What gets me about this one is the timeline. That token had been sitting there since October 2021. Nearly two years, inside Microsoft, before anyone caught it. If a team with that level of resources and expertise can leave a door open for two years, the idea that “we’d notice” is not much of a security strategy. And it’s worth noting — this wasn’t a database leak. It was Teams messages. The same collaboration tools your employees use every day are just as exposed as the platforms holding structured records.
Why traditional security tools miss this
Cloud Security Posture Management tools — CSPM — are designed to monitor infrastructure configuration: virtual machines, storage buckets, network rules, and IAM policies at the infrastructure level. They do an acceptable job at that layer. What they do not do is look inside SaaS applications. CISA’s Secure Cloud Business Applications (SCuBA) guidance specifically calls out the gap between infrastructure security tools and SaaS-layer visibility as one of the most under addressed areas in enterprise cloud security.
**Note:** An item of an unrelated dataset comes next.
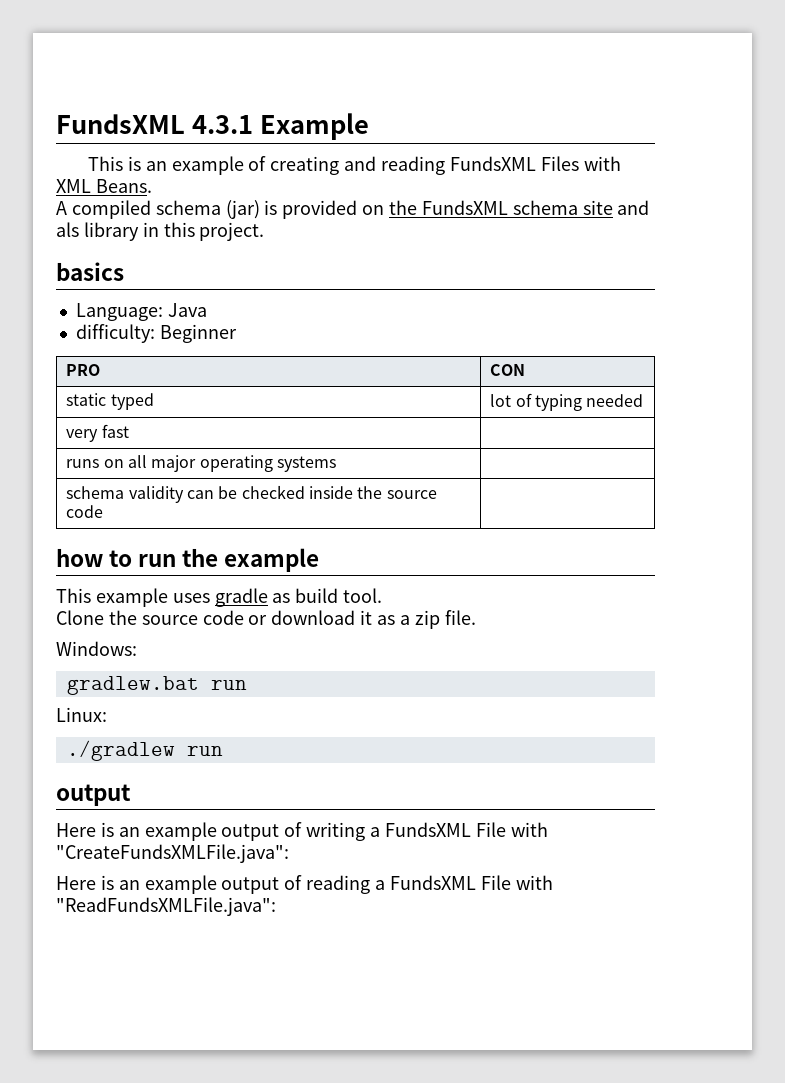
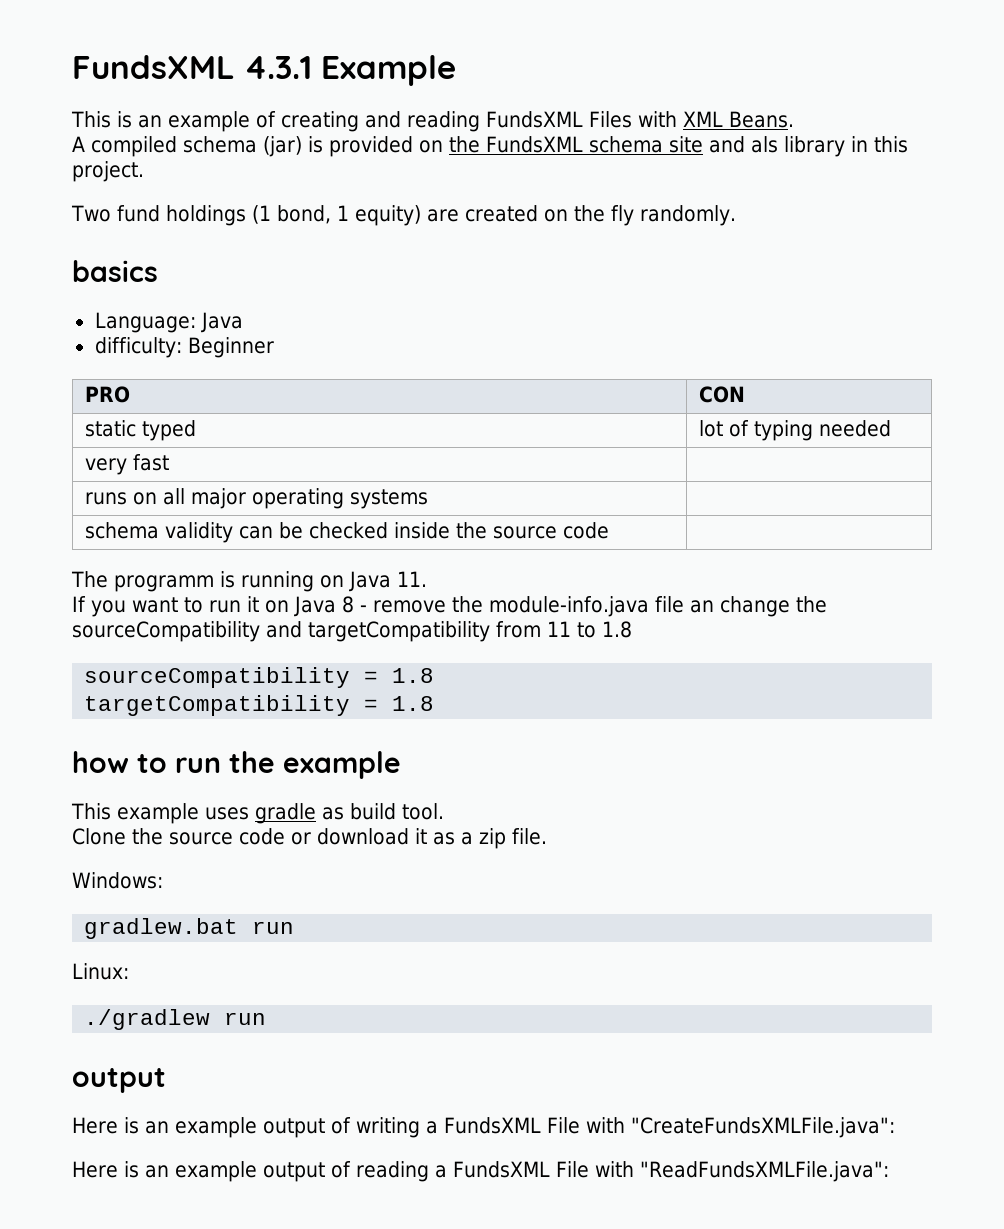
(265, 231) none -> [71,205,736,226] // Two fund holdings (1 bond, 1 equity) are created on the fly randomly.
(104, 511) none -> [71,571,427,592] [72,596,827,617] [72,621,632,642] [84,667,435,688] [84,695,435,716] // The programm is running on Java 11. // If you want to run it on Java 8 - remove the module-info.java file an change the sourceCompatibility and targetCompatibility from 11 to 1.8 // sourceCompatibility = 1.8 // targetCompatibility = 1.8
This is the gap SSPM was built to close. Instead of watching infrastructure, it watches the configuration of the SaaS applications themselves — permissions, sharing settings, who has access to what. And the distinction is not just academic. Infrastructure misconfigurations tend to expose systems. SaaS misconfigurations tend to expose data — directly, quietly, and often without any detectable attack activity at all.